▶ THE PROBLEM
Everything in the data except the pictures belongs in your answer, copied exactly.

▶ MATERIAL TO PROCESS

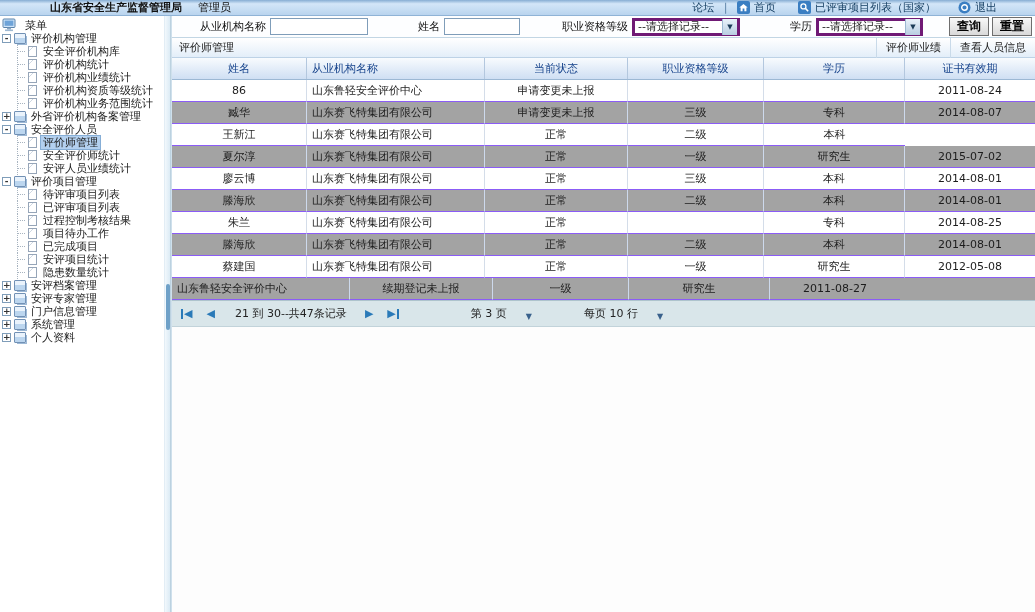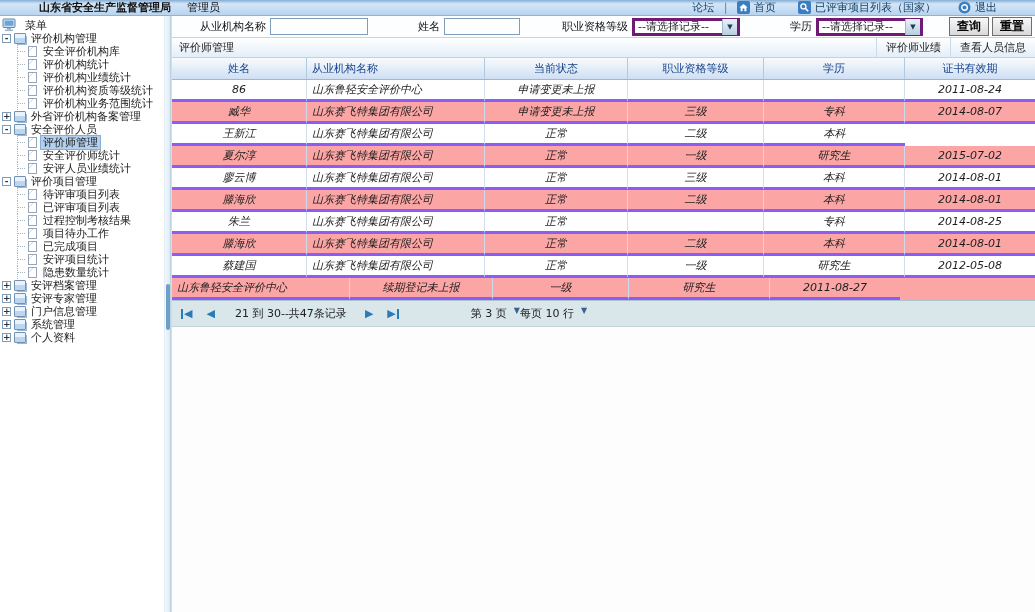--- a/index.html
+++ b/index.html
@@ -14,7 +14,7 @@
     background:linear-gradient(180deg,#86add3 0,#d3e6f8 25%,#b9d4ee 100%);
     border-bottom:1px solid #8fb3d6; font-size:11px;
   }
-  .org-title { margin-left:39px; font-weight:bold; color:#111; }
+  .org-title { margin-left:50px; font-weight:bold; color:#111; }
   .user { margin-left:16px; color:#111; }
   .topbar .spacer { flex:1; }
   .tlink { color:#103a5e; text-decoration:none; cursor:pointer; display:inline-flex; align-items:center; gap:2px;justify-content:flex-end; }

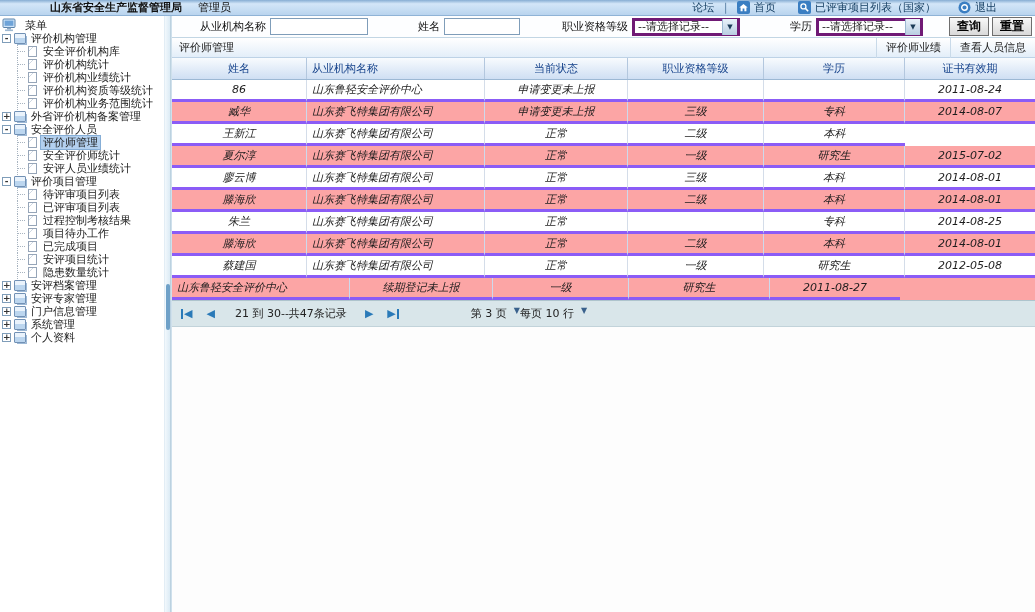--- a/index.html
+++ b/index.html
@@ -104,8 +104,8 @@
   .trow.alt { background:#fca5a5;text-align:right; }
   .tcell {
     display:flex; align-items:center; justify-content:center;
-    border-right:1px solid #d4dde9; border-bottom:3px solid #8b5cf6;
-    height:100%; overflow:hidden; white-space:nowrap; color:#1c1c1c;font-style:italic;
+    border-right:1px solid #d4dde9; border-bottom:1px solid #8b5cf6;
+    height:100%; overflow:hidden; white-space:nowrap; color:#1c1c1c;
   }
   .trow.alt .tcell { border-right-color:#cdd9ec; }
   .tcell:last-child { border-right:none; }

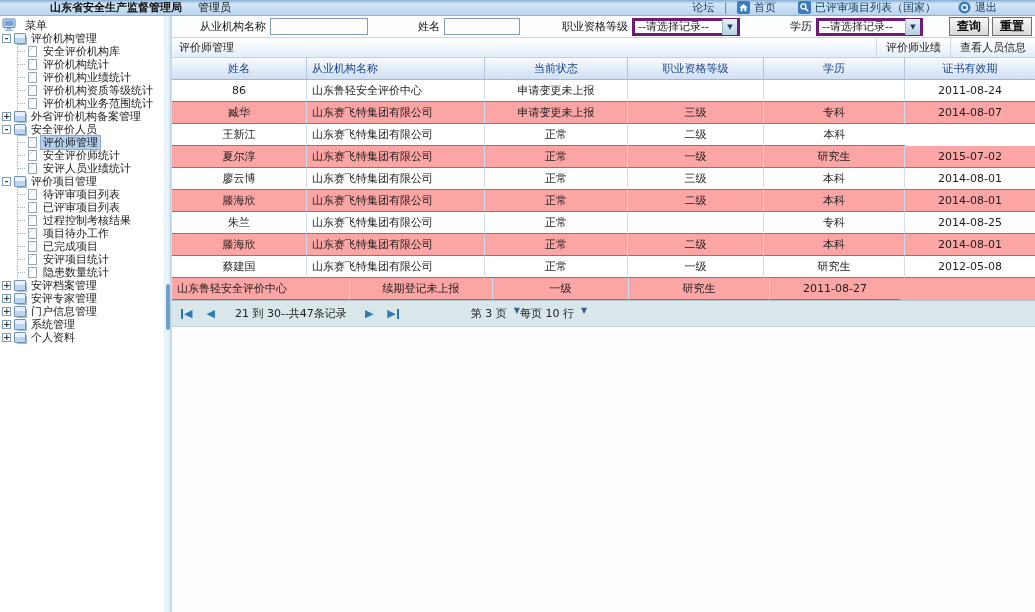--- a/index.html
+++ b/index.html
@@ -101,7 +101,7 @@
   }
   .hcell:last-child { border-right:none; }
   .trow { display:flex; height:22px; background:#fff; cursor:pointer; }
-  .trow.alt { background:#fca5a5;text-align:right; }
+  .trow.alt { background:#a3a3a3;text-align:right; }
   .tcell {
     display:flex; align-items:center; justify-content:center;
     border-right:1px solid #d4dde9; border-bottom:1px solid #8b5cf6;

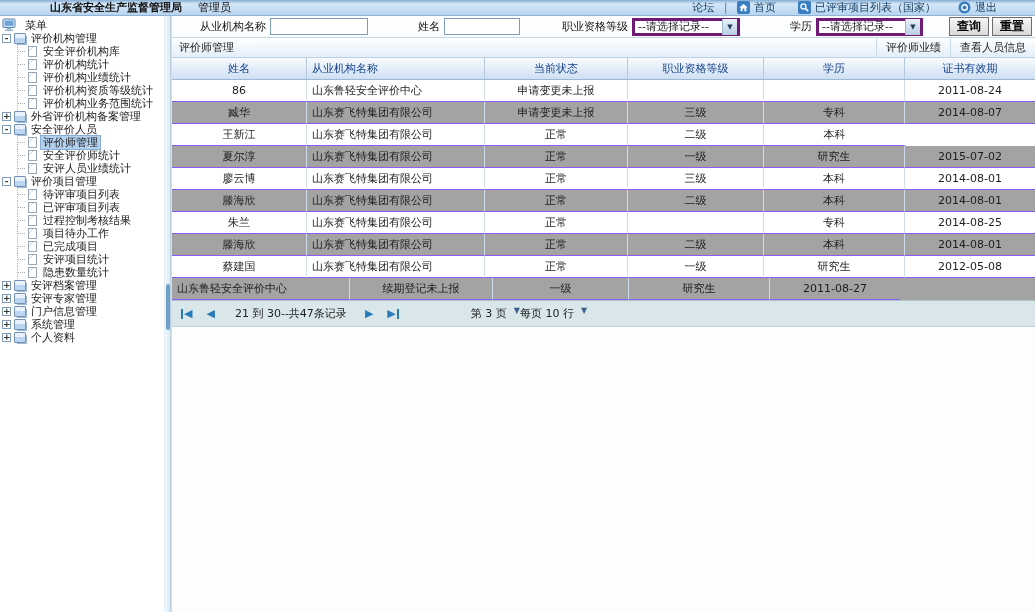--- a/index.html
+++ b/index.html
@@ -121,7 +121,7 @@
   .bar { width:2px; height:10px; background:#2a7ab8; }
   .pg-range { margin:0 18px 0 6px; color:#222; }
   .pg-page { margin-left:58px; } .pg-size { }
-  .pg-page,.pg-size { display:inline-flex; align-items:flex-start; gap:7px; cursor:pointer; color:#222; }
+  .pg-page,.pg-size { display:inline-flex; align-items:flex-end; gap:19px; cursor:pointer; color:#222; }
   .dd { font-size:8px; color:#39618c; }
   .below { flex:1; background:#fdfdfd; }
 </style>

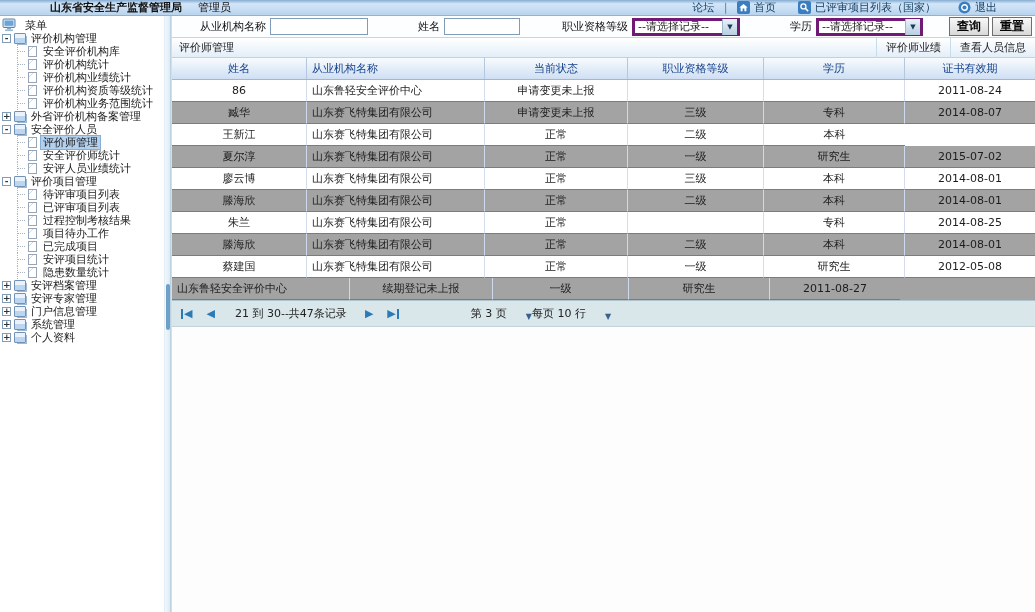--- a/index.html
+++ b/index.html
@@ -120,7 +120,7 @@
   .tri { color:#2a7ab8; font-size:11px; line-height:11px; }
   .bar { width:2px; height:10px; background:#2a7ab8; }
   .pg-range { margin:0 18px 0 6px; color:#222; }
-  .pg-page { margin-left:58px; } .pg-size { }
+  .pg-page { margin-left:58px; } .pg-size { margin-left:52px; }
   .pg-page,.pg-size { display:inline-flex; align-items:flex-end; gap:19px; cursor:pointer; color:#222; }
   .dd { font-size:8px; color:#39618c; }
   .below { flex:1; background:#fdfdfd; }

▶ REPLY
--- a/index.html
+++ b/index.html
@@ -14,7 +14,7 @@
     background:linear-gradient(180deg,#86add3 0,#d3e6f8 25%,#b9d4ee 100%);
     border-bottom:1px solid #8fb3d6; font-size:11px;
   }
-  .org-title { margin-left:39px; font-weight:bold; color:#111; }
+  .org-title { margin-left:50px; font-weight:bold; color:#111; }
   .user { margin-left:16px; color:#111; }
   .topbar .spacer { flex:1; }
   .tlink { color:#103a5e; text-decoration:none; cursor:pointer; display:inline-flex; align-items:center; gap:2px;justify-content:flex-end; }

--- a/index.html
+++ b/index.html
@@ -104,8 +104,8 @@
   .trow.alt { background:#fca5a5;text-align:right; }
   .tcell {
     display:flex; align-items:center; justify-content:center;
-    border-right:1px solid #d4dde9; border-bottom:3px solid #8b5cf6;
-    height:100%; overflow:hidden; white-space:nowrap; color:#1c1c1c;font-style:italic;
+    border-right:1px solid #d4dde9; border-bottom:1px solid #8b5cf6;
+    height:100%; overflow:hidden; white-space:nowrap; color:#1c1c1c;
   }
   .trow.alt .tcell { border-right-color:#cdd9ec; }
   .tcell:last-child { border-right:none; }

--- a/index.html
+++ b/index.html
@@ -101,7 +101,7 @@
   }
   .hcell:last-child { border-right:none; }
   .trow { display:flex; height:22px; background:#fff; cursor:pointer; }
-  .trow.alt { background:#fca5a5;text-align:right; }
+  .trow.alt { background:#a3a3a3;text-align:right; }
   .tcell {
     display:flex; align-items:center; justify-content:center;
     border-right:1px solid #d4dde9; border-bottom:1px solid #8b5cf6;

--- a/index.html
+++ b/index.html
@@ -121,7 +121,7 @@
   .bar { width:2px; height:10px; background:#2a7ab8; }
   .pg-range { margin:0 18px 0 6px; color:#222; }
   .pg-page { margin-left:58px; } .pg-size { }
-  .pg-page,.pg-size { display:inline-flex; align-items:flex-start; gap:7px; cursor:pointer; color:#222; }
+  .pg-page,.pg-size { display:inline-flex; align-items:flex-end; gap:19px; cursor:pointer; color:#222; }
   .dd { font-size:8px; color:#39618c; }
   .below { flex:1; background:#fdfdfd; }
 </style>

--- a/index.html
+++ b/index.html
@@ -120,7 +120,7 @@
   .tri { color:#2a7ab8; font-size:11px; line-height:11px; }
   .bar { width:2px; height:10px; background:#2a7ab8; }
   .pg-range { margin:0 18px 0 6px; color:#222; }
-  .pg-page { margin-left:58px; } .pg-size { }
+  .pg-page { margin-left:58px; } .pg-size { margin-left:52px; }
   .pg-page,.pg-size { display:inline-flex; align-items:flex-end; gap:19px; cursor:pointer; color:#222; }
   .dd { font-size:8px; color:#39618c; }
   .below { flex:1; background:#fdfdfd; }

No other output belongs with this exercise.